I discovered something interesting recently: how I use drain cleaner is a metaphor for my leadership…and life.
My sink was clogged last year, so I used some drain cleaner to clear it up. While reading the instructions, I noticed that it recommended using it periodically to address “small clogs and buildup.” That seemed reasonable and I did do just that for a few months.
For four months, I had perfectly flowing water…until I forgot about the periodic checkups. Two months went by, then three, and before long, I was back in crisis mode. The drain backed up again. D’oh!
What’s interesting to me now is that I never allowed the progression of buildup to bother me. I never reacted when it first started to build up just a little.
When I was regularly addressing the small clogs and buildups, I was always amazed at how freely the water flowed afterwards. Even one month of buildup, when removed, was noticeable, even if it wasn’t yet an inconvenience or a major problem.
The same goes for leadership. Leaders must always address problems before they become crises.

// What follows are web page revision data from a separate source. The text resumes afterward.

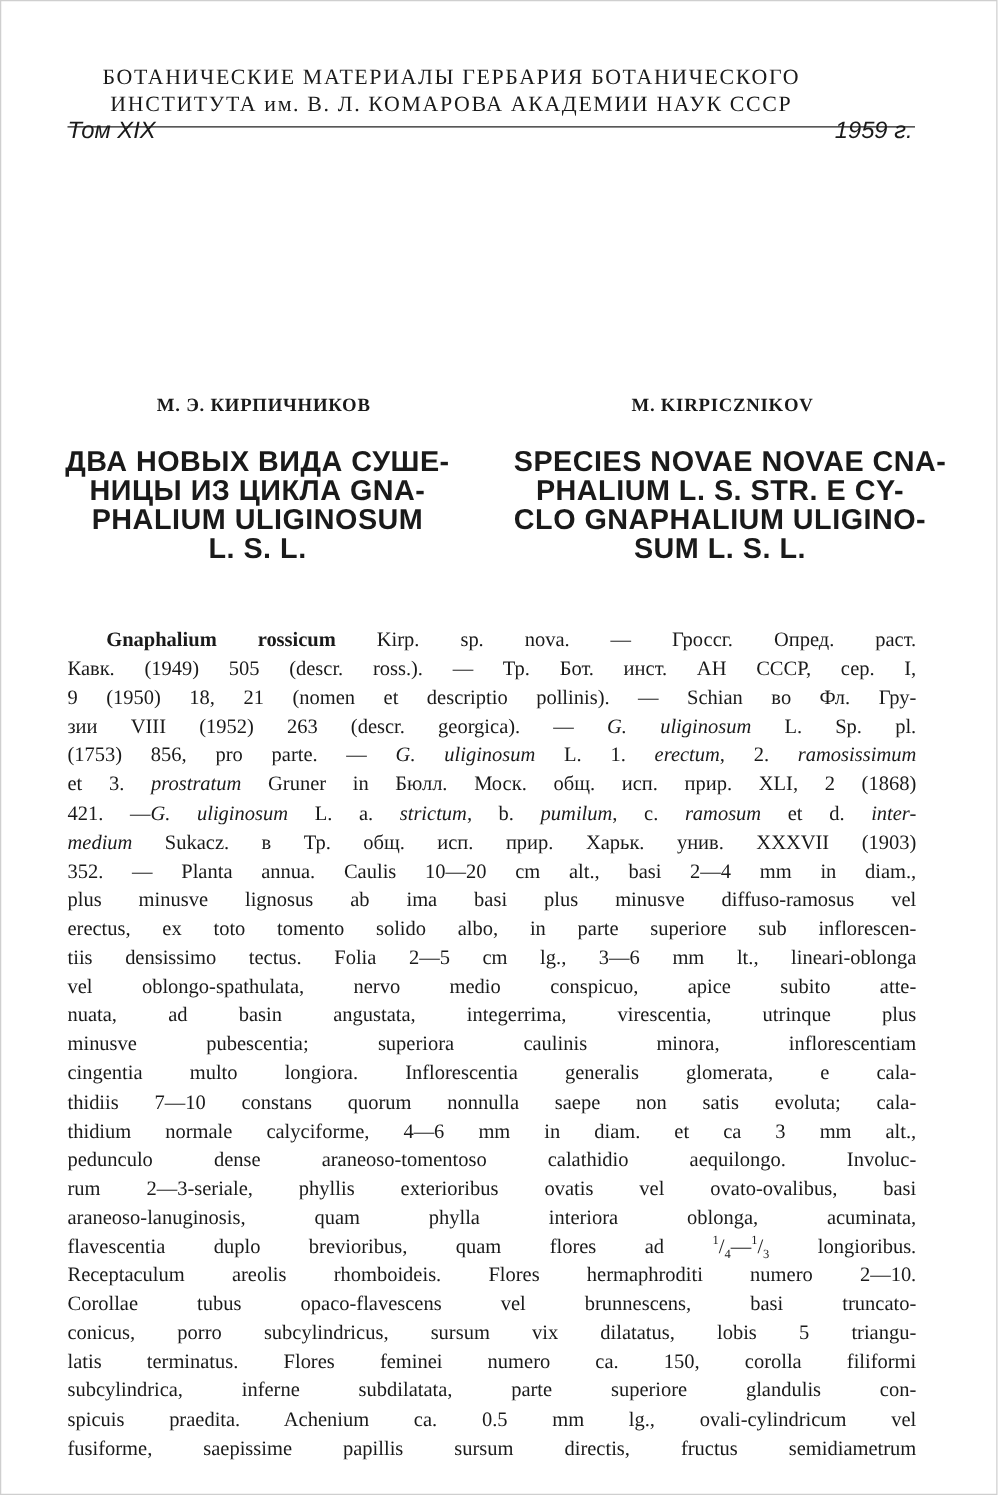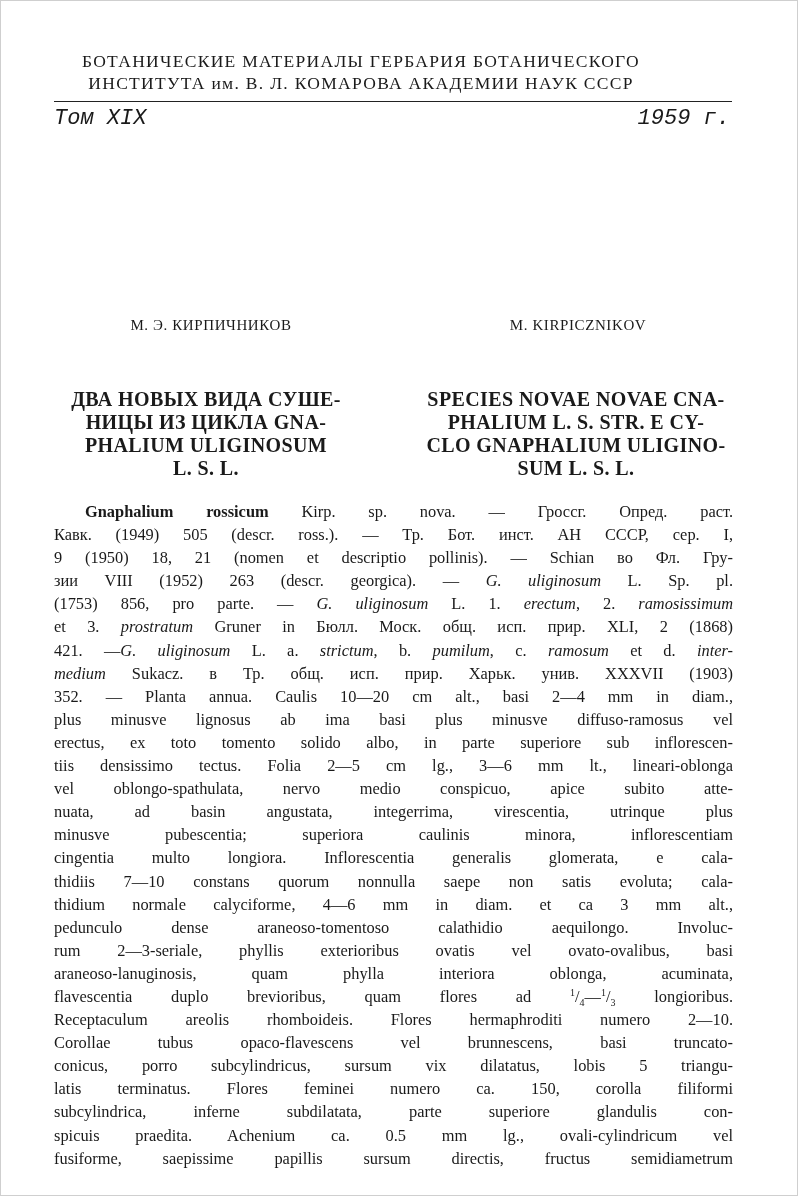--- a/index.html
+++ b/index.html
@@ -14,8 +14,8 @@
     .journal.l2 { top:71px; }
     .rule { position:absolute; left:53px; width:678px; top:100px;
             border-top:1.4px solid #222; }
-    .vol { position:absolute; top:105px; font-family:Liberation Mono, monospace;
-           font-style:italic; font-size:22px; }
+    .vol { position:absolute; top:93px; font-family:Liberation Sans, sans-serif;
+           font-style:italic; font-size:19px; }
     .vol.left { left:53px; }
     .vol.right { right:67px; }
     .author { position:absolute; top:316px; font-family:"Liberation Serif", serif;

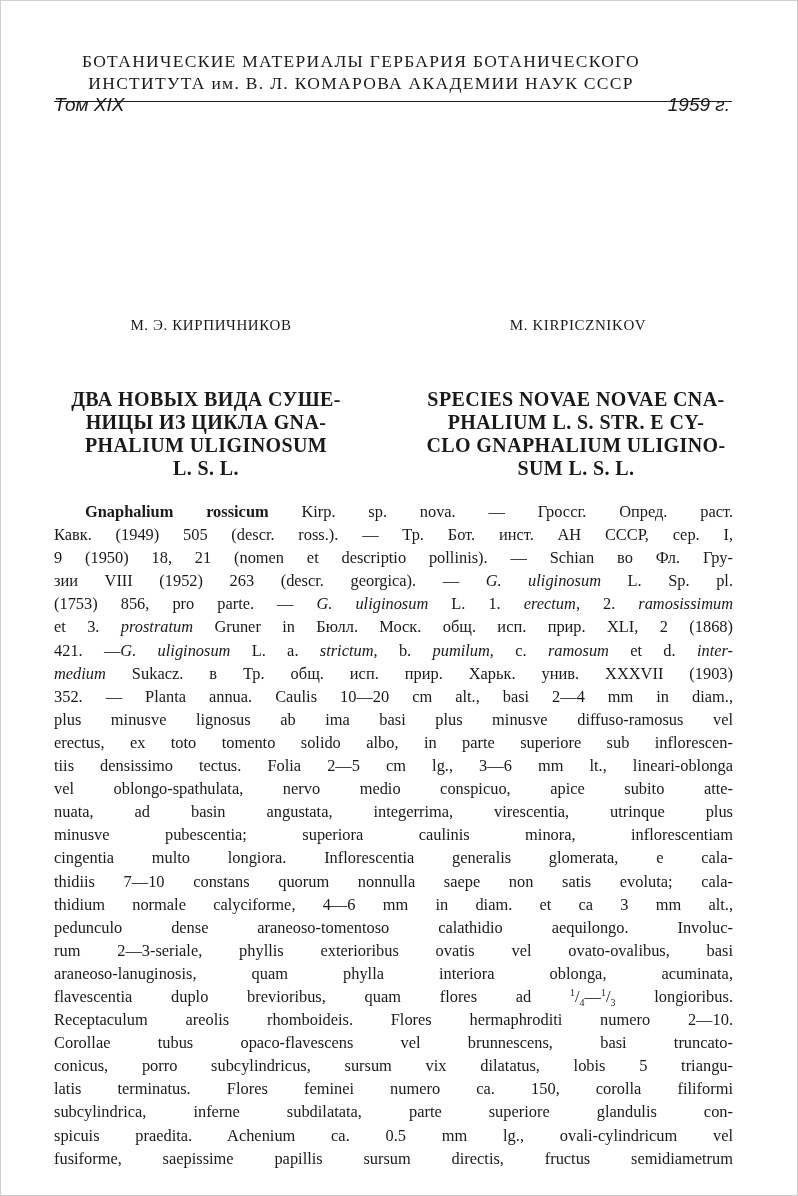--- a/index.html
+++ b/index.html
@@ -19,7 +19,7 @@
     .vol.left { left:53px; }
     .vol.right { right:67px; }
     .author { position:absolute; top:316px; font-family:"Liberation Serif", serif;
-              font-weight:normal; font-size:15px; letter-spacing:0.6px; text-align:center; }
+              font-weight:bold; font-size:15px; letter-spacing:0.6px; text-align:center; }
     .author.ru { left:50px; width:320px; }
     .author.la { left:412px; width:330px; }
     .title { position:absolute; top:387px; font-family:Liberation Serif, serif;

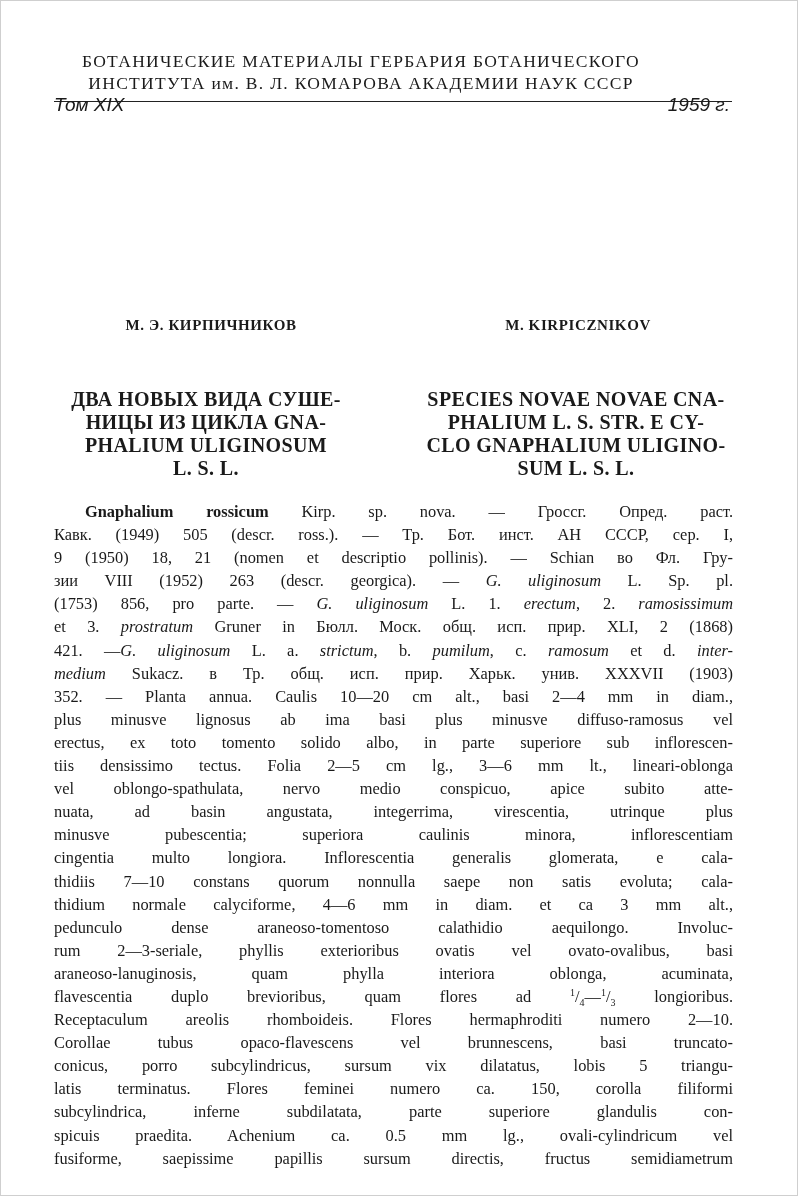--- a/index.html
+++ b/index.html
@@ -22,8 +22,8 @@
               font-weight:bold; font-size:15px; letter-spacing:0.6px; text-align:center; }
     .author.ru { left:50px; width:320px; }
     .author.la { left:412px; width:330px; }
-    .title { position:absolute; top:387px; font-family:Liberation Serif, serif;
-             font-weight:bold; font-size:20px; line-height:23px; text-align:center;
+    .title { position:absolute; top:357px; font-family:Liberation Sans, sans-serif;
+             font-weight:bold; font-size:23px; line-height:23px; text-align:center;
              letter-spacing:0.4px; }
     .title.ru { left:45px; width:320px; }
     .title.la { left:410px; width:330px; }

What small problems look like
Perhaps you have a salesperson who regularly used to make 15-20 sales each week, when his quota is only 10. But for the past two weeks he only made 12. He is still hitting his quota, so what’s the big deal, right?

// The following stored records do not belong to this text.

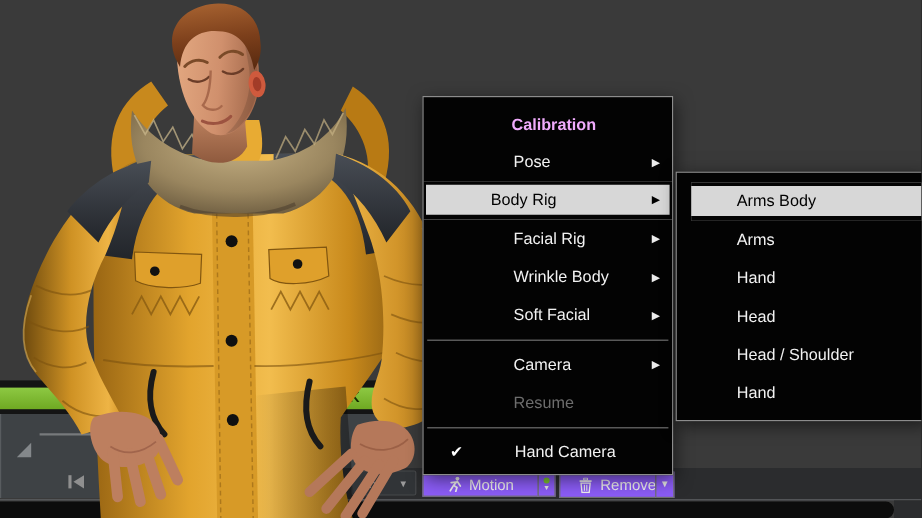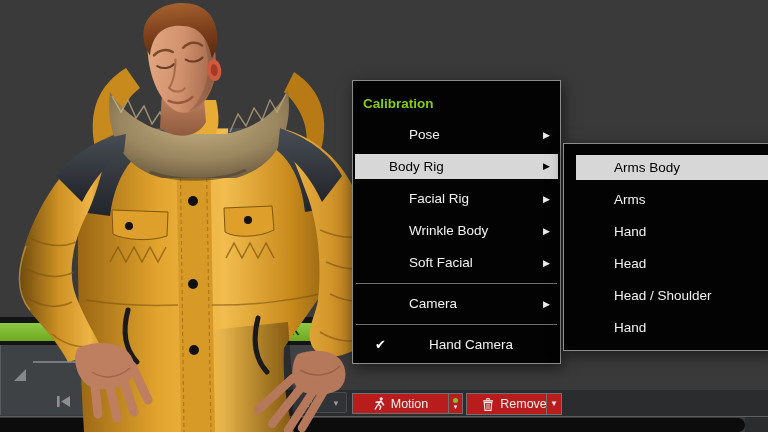--- a/index.html
+++ b/index.html
@@ -42,8 +42,8 @@
   .menu{position:absolute;left:352px;top:80px;width:209px;background:#030303;
         border:1px solid #8c8c8c;box-shadow:2px 4px 14px rgba(0,0,0,.55);
         z-index:10;box-sizing:border-box;padding:8px 0 2px 0;}
-  .menu-header{height:30px;line-height:30px;padding-left:10px;color:#84cc16;
-               font-weight:bold;font-size:13.5px;}
+  .menu-header{height:30px;line-height:30px;padding-left:10px;color:#f0abfc;
+               font-weight:bold;font-size:13.5px;text-align:center;}
   .mi{position:relative;height:32px;line-height:32px;padding-left:56px;color:#f2f2f2;
       font-size:13.5px;box-sizing:border-box;}
   .mi .arrow{position:absolute;right:10px;top:0;bottom:0;font-size:9px;color:#ececec;

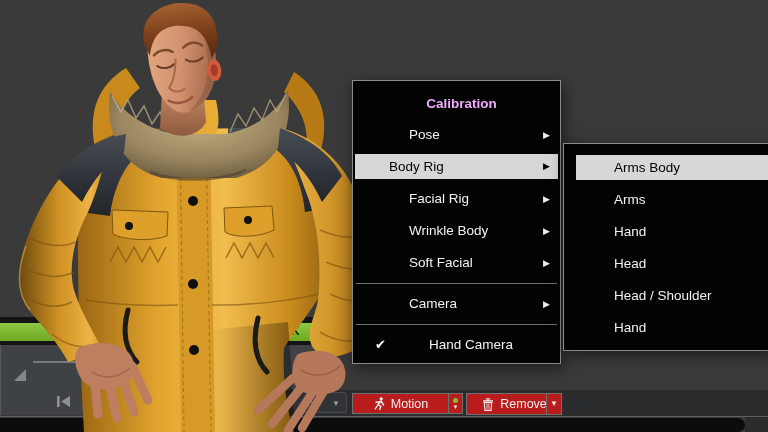--- a/index.html
+++ b/index.html
@@ -44,7 +44,7 @@
         z-index:10;box-sizing:border-box;padding:8px 0 2px 0;}
   .menu-header{height:30px;line-height:30px;padding-left:10px;color:#f0abfc;
                font-weight:bold;font-size:13.5px;text-align:center;}
-  .mi{position:relative;height:32px;line-height:32px;padding-left:56px;color:#f2f2f2;
+  .mi{position:relative;height:32px;line-height:32px;padding-left:75px;color:#f2f2f2;
       font-size:13.5px;box-sizing:border-box;}
   .mi .arrow{position:absolute;right:10px;top:0;bottom:0;font-size:9px;color:#ececec;
              display:flex;align-items:center;}

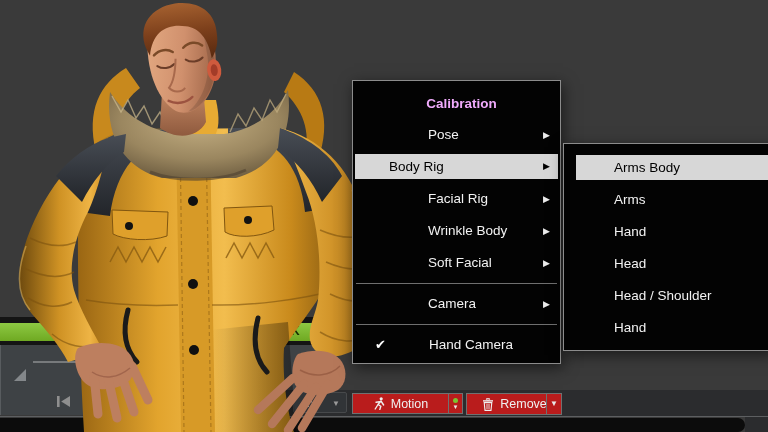--- a/index.html
+++ b/index.html
@@ -49,7 +49,7 @@
   .mi .arrow{position:absolute;right:10px;top:0;bottom:0;font-size:9px;color:#ececec;
              display:flex;align-items:center;}
   .mi.hl{background:#d7d7d7;color:#000;border:3px solid #030303;border-left-width:2px;
-         border-right-width:2px;border-bottom-width:4px;line-height:25px;padding-left:34px;}
+         border-right-width:2px;border-bottom-width:4px;line-height:25px;padding-left:54px;}
   .mi.hl .arrow{color:#000;right:8px;}
   .mi.dis{color:#6d6d6d;}
   .mi .check{position:absolute;left:22px;top:0;bottom:0;font-size:13px;color:#fff;

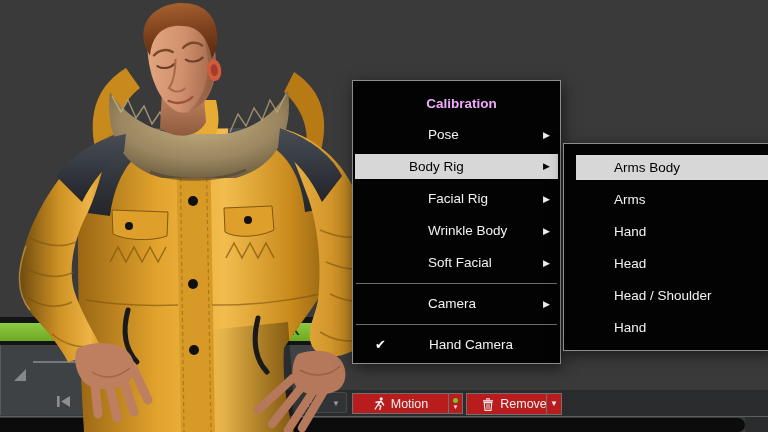--- a/index.html
+++ b/index.html
@@ -323,6 +323,9 @@
       <span class="arrow">▶</span>
     </div>
 
+    <div class="mi dis">
+      <span>Resume</span>
+    </div>
 
     <div class="sep"></div>
 

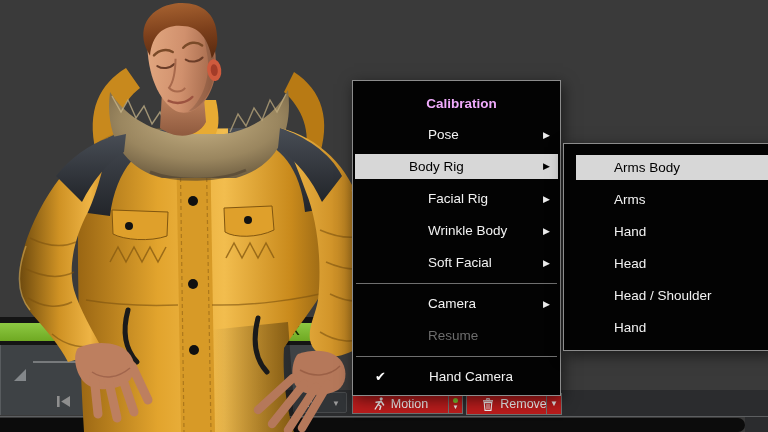--- a/index.html
+++ b/index.html
@@ -30,7 +30,7 @@
   
   .character{position:absolute;left:0;top:0;z-index:3;pointer-events:none;}
   
-  .btn{position:absolute;background:#b91c1c;border:1px solid #707070;color:#efefef;
+  .btn{position:absolute;background:#8b5cf6;border:1px solid #707070;color:#efefef;
        font-size:12.5px;z-index:8;display:flex;align-items:center;justify-content:center;
        box-sizing:border-box;gap:6px;}
   .btn .glyph{display:flex;align-items:center;}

What’s the big deal? That something is wrong! And it’s your job to find out.
Or perhaps your assistant used to always be at the office 30 minutes early and have everything ready. Now he arrives barely on time and is rushed. He’s not late, but a small clog is developing that could become a crisis if not addressed.
4 reasons we don’t address small problems
- Fear of confrontation.
- Fear of overreacting.
- Fear of micromanaging.
- Fear of being wrong.
We avoid doing the right thing out of fear. We allow small problems to escalate into crises because of fear. We allow other people to suffer in silence because of fear.
And this kind of fear comes from only one place…
But not you. You will address the small problems head on. You will not let fear control you or ignore the obvious.
Like the drain cleaner when used regularly, you will remove small obstacles with ease. Here’s how:
6 ways to approach small problems
- Treat them seriously.
- Seek to understand. Ask what is going on and genuinely listen to the answer. Try to relate.
- Prepare for a rock-your-world answer. There might be something serious going on (death in the family, divorce, etc.). Be prepared mentally.
- Focus on problem-solving. Get the person help if needed. Focus on helping the person first, and work second.
- Focus on the future, not the past. There is no need to beat someone up over a mistake. Keep your focus on getting him or her on track, not on reliving what went wrong.
- ___________________. What would you add to this list?
Have you ever allowed a small problem to become a crisis? What was the result?